◆ What is expected ◆
Leave every image behind and restate the data word for word.

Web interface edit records
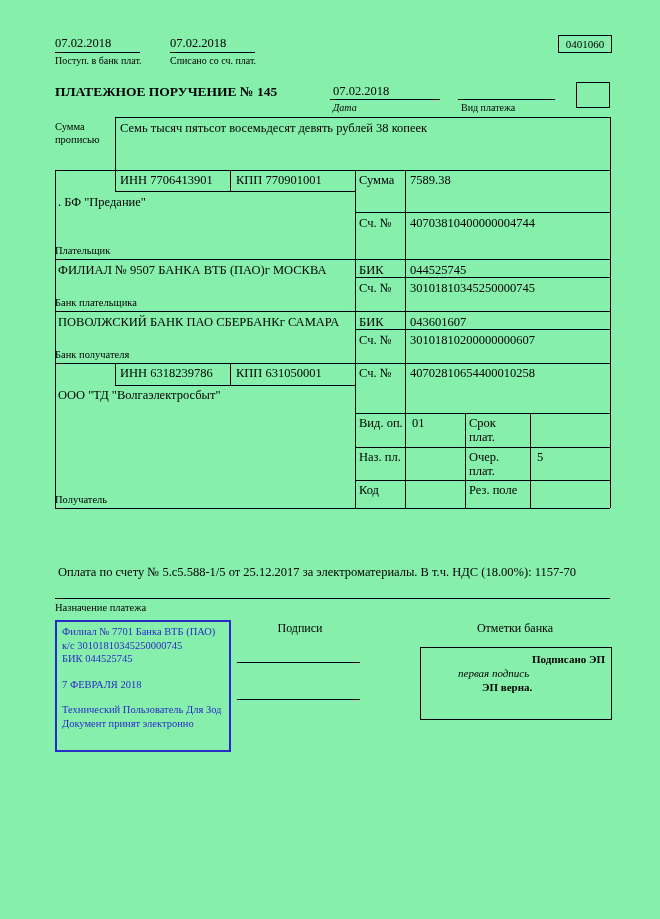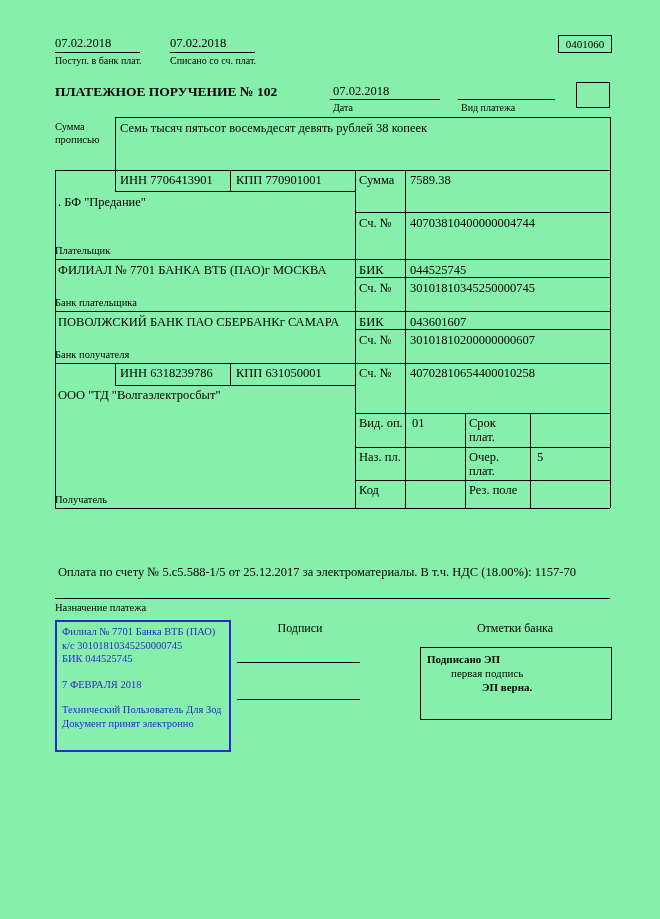--- a/index.html
+++ b/index.html
@@ -21,47 +21,47 @@
   .stamp {
     position:absolute; box-sizing:border-box;
     border:2px solid #2a2ac8; color:#2a2ac8;
     font-size:10.5px; line-height:13.5px; padding:3px 5px;
   }
   .stamp .gap { margin-top:12px; }
   .esign {
     position:absolute; box-sizing:border-box; border:1px solid #000;
     font-size:11px; line-height:14px; padding:4px 6px;
   }
-  .esign .e-title { text-align:left; font-weight:bold; }
+  .esign .e-title { text-align:right; font-weight:bold; }
   .esign .e-name  { margin-top:3px; }
-  .esign .e-role  { margin-left:24px; }
+  .esign .e-role  { font-style:italic; margin-left:31px; }
   .esign .e-ver   { font-weight:bold; margin-left:55px; }
   .hdr { position:absolute; font-size:12px; text-align:center; white-space:nowrap; }
 </style>
 </head>
 <body>
 
 <div class="page">
 
   <div class="t" style="left:55px;top:36px;">07.02.2018</div>
   <div class="hl" style="left:55px;top:52px;width:85px;"></div>
   <div class="tiny" style="left:55px;top:55px;">Поступ. в банк плат.</div>
 
   <div class="t" style="left:170px;top:36px;">07.02.2018</div>
   <div class="hl" style="left:170px;top:52px;width:85px;"></div>
   <div class="tiny" style="left:170px;top:55px;">Списано со сч. плат.</div>
 
   <div class="box code-box" style="left:558px;top:35px;width:54px;height:18px;">
     <span>0401060</span>
   </div>
 
-  <div class="title" style="left:55px;top:84px;">ПЛАТЕЖНОЕ ПОРУЧЕНИЕ № 102</div>
+  <div class="title" style="left:55px;top:84px;">ПЛАТЕЖНОЕ ПОРУЧЕНИЕ № 145</div>
   <div class="t" style="left:333px;top:84px;">07.02.2018</div>
   <div class="hl" style="left:330px;top:99px;width:110px;"></div>
-  <div class="tiny" style="left:333px;top:102px;">Дата</div>
+  <div class="tiny" style="left:333px;top:102px;font-style:italic;">Дата</div>
   <div class="hl" style="left:458px;top:99px;width:97px;"></div>
   <div class="tiny" style="left:461px;top:102px;text-align:center;">Вид платежа</div>
   <div class="box" style="left:576px;top:82px;width:34px;height:26px;"></div>
 
   <div class="cap" style="left:55px;top:120px;width:58px;white-space:normal;line-height:13px;">Сумма прописью</div>
   <div class="t" style="left:120px;top:121px;">Семь тысяч пятьсот восемьдесят девять рублей 38 копеек</div>
 
   <div class="hl" style="left:115px;top:117px;width:495px;"></div>
   <div class="vl" style="left:115px;top:117px;height:74px;"></div>
   <div class="vl" style="left:610px;top:117px;height:391px;"></div>
@@ -90,21 +90,21 @@
 
   <div class="t" style="left:120px;top:173px;">ИНН 7706413901</div>
   <div class="t" style="left:236px;top:173px;">КПП 770901001</div>
   <div class="t" style="left:359px;top:173px;">Сумма</div>
   <div class="t" style="left:410px;top:173px;">7589.38</div>
   <div class="t" style="left:58px;top:195px;">. БФ "Предание"</div>
   <div class="t" style="left:359px;top:216px;">Сч. №</div>
   <div class="t" style="left:410px;top:216px;">40703810400000004744</div>
   <div class="cap" style="left:55px;top:245px;">Плательщик</div>
 
-  <div class="t" style="left:58px;top:263px;">ФИЛИАЛ № 7701 БАНКА ВТБ (ПАО)г МОСКВА</div>
+  <div class="t" style="left:58px;top:263px;">ФИЛИАЛ № 9507 БАНКА ВТБ (ПАО)г МОСКВА</div>
   <div class="t" style="left:359px;top:263px;">БИК</div>
   <div class="t" style="left:410px;top:263px;">044525745</div>
   <div class="t" style="left:359px;top:281px;">Сч. №</div>
   <div class="t" style="left:410px;top:281px;">30101810345250000745</div>
   <div class="cap" style="left:55px;top:297px;">Банк плательщика</div>
 
   <div class="t" style="left:58px;top:315px;">ПОВОЛЖСКИЙ БАНК ПАО СБЕРБАНКг САМАРА</div>
   <div class="t" style="left:359px;top:315px;">БИК</div>
   <div class="t" style="left:410px;top:315px;">043601607</div>
   <div class="t" style="left:359px;top:333px;">Сч. №</div>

◆ Problem solution ◆
--- a/index.html
+++ b/index.html
@@ -21,47 +21,47 @@
   .stamp {
     position:absolute; box-sizing:border-box;
     border:2px solid #2a2ac8; color:#2a2ac8;
     font-size:10.5px; line-height:13.5px; padding:3px 5px;
   }
   .stamp .gap { margin-top:12px; }
   .esign {
     position:absolute; box-sizing:border-box; border:1px solid #000;
     font-size:11px; line-height:14px; padding:4px 6px;
   }
-  .esign .e-title { text-align:left; font-weight:bold; }
+  .esign .e-title { text-align:right; font-weight:bold; }
   .esign .e-name  { margin-top:3px; }
-  .esign .e-role  { margin-left:24px; }
+  .esign .e-role  { font-style:italic; margin-left:31px; }
   .esign .e-ver   { font-weight:bold; margin-left:55px; }
   .hdr { position:absolute; font-size:12px; text-align:center; white-space:nowrap; }
 </style>
 </head>
 <body>
 
 <div class="page">
 
   <div class="t" style="left:55px;top:36px;">07.02.2018</div>
   <div class="hl" style="left:55px;top:52px;width:85px;"></div>
   <div class="tiny" style="left:55px;top:55px;">Поступ. в банк плат.</div>
 
   <div class="t" style="left:170px;top:36px;">07.02.2018</div>
   <div class="hl" style="left:170px;top:52px;width:85px;"></div>
   <div class="tiny" style="left:170px;top:55px;">Списано со сч. плат.</div>
 
   <div class="box code-box" style="left:558px;top:35px;width:54px;height:18px;">
     <span>0401060</span>
   </div>
 
-  <div class="title" style="left:55px;top:84px;">ПЛАТЕЖНОЕ ПОРУЧЕНИЕ № 102</div>
+  <div class="title" style="left:55px;top:84px;">ПЛАТЕЖНОЕ ПОРУЧЕНИЕ № 145</div>
   <div class="t" style="left:333px;top:84px;">07.02.2018</div>
   <div class="hl" style="left:330px;top:99px;width:110px;"></div>
-  <div class="tiny" style="left:333px;top:102px;">Дата</div>
+  <div class="tiny" style="left:333px;top:102px;font-style:italic;">Дата</div>
   <div class="hl" style="left:458px;top:99px;width:97px;"></div>
   <div class="tiny" style="left:461px;top:102px;text-align:center;">Вид платежа</div>
   <div class="box" style="left:576px;top:82px;width:34px;height:26px;"></div>
 
   <div class="cap" style="left:55px;top:120px;width:58px;white-space:normal;line-height:13px;">Сумма прописью</div>
   <div class="t" style="left:120px;top:121px;">Семь тысяч пятьсот восемьдесят девять рублей 38 копеек</div>
 
   <div class="hl" style="left:115px;top:117px;width:495px;"></div>
   <div class="vl" style="left:115px;top:117px;height:74px;"></div>
   <div class="vl" style="left:610px;top:117px;height:391px;"></div>
@@ -90,21 +90,21 @@
 
   <div class="t" style="left:120px;top:173px;">ИНН 7706413901</div>
   <div class="t" style="left:236px;top:173px;">КПП 770901001</div>
   <div class="t" style="left:359px;top:173px;">Сумма</div>
   <div class="t" style="left:410px;top:173px;">7589.38</div>
   <div class="t" style="left:58px;top:195px;">. БФ "Предание"</div>
   <div class="t" style="left:359px;top:216px;">Сч. №</div>
   <div class="t" style="left:410px;top:216px;">40703810400000004744</div>
   <div class="cap" style="left:55px;top:245px;">Плательщик</div>
 
-  <div class="t" style="left:58px;top:263px;">ФИЛИАЛ № 7701 БАНКА ВТБ (ПАО)г МОСКВА</div>
+  <div class="t" style="left:58px;top:263px;">ФИЛИАЛ № 9507 БАНКА ВТБ (ПАО)г МОСКВА</div>
   <div class="t" style="left:359px;top:263px;">БИК</div>
   <div class="t" style="left:410px;top:263px;">044525745</div>
   <div class="t" style="left:359px;top:281px;">Сч. №</div>
   <div class="t" style="left:410px;top:281px;">30101810345250000745</div>
   <div class="cap" style="left:55px;top:297px;">Банк плательщика</div>
 
   <div class="t" style="left:58px;top:315px;">ПОВОЛЖСКИЙ БАНК ПАО СБЕРБАНКг САМАРА</div>
   <div class="t" style="left:359px;top:315px;">БИК</div>
   <div class="t" style="left:410px;top:315px;">043601607</div>
   <div class="t" style="left:359px;top:333px;">Сч. №</div>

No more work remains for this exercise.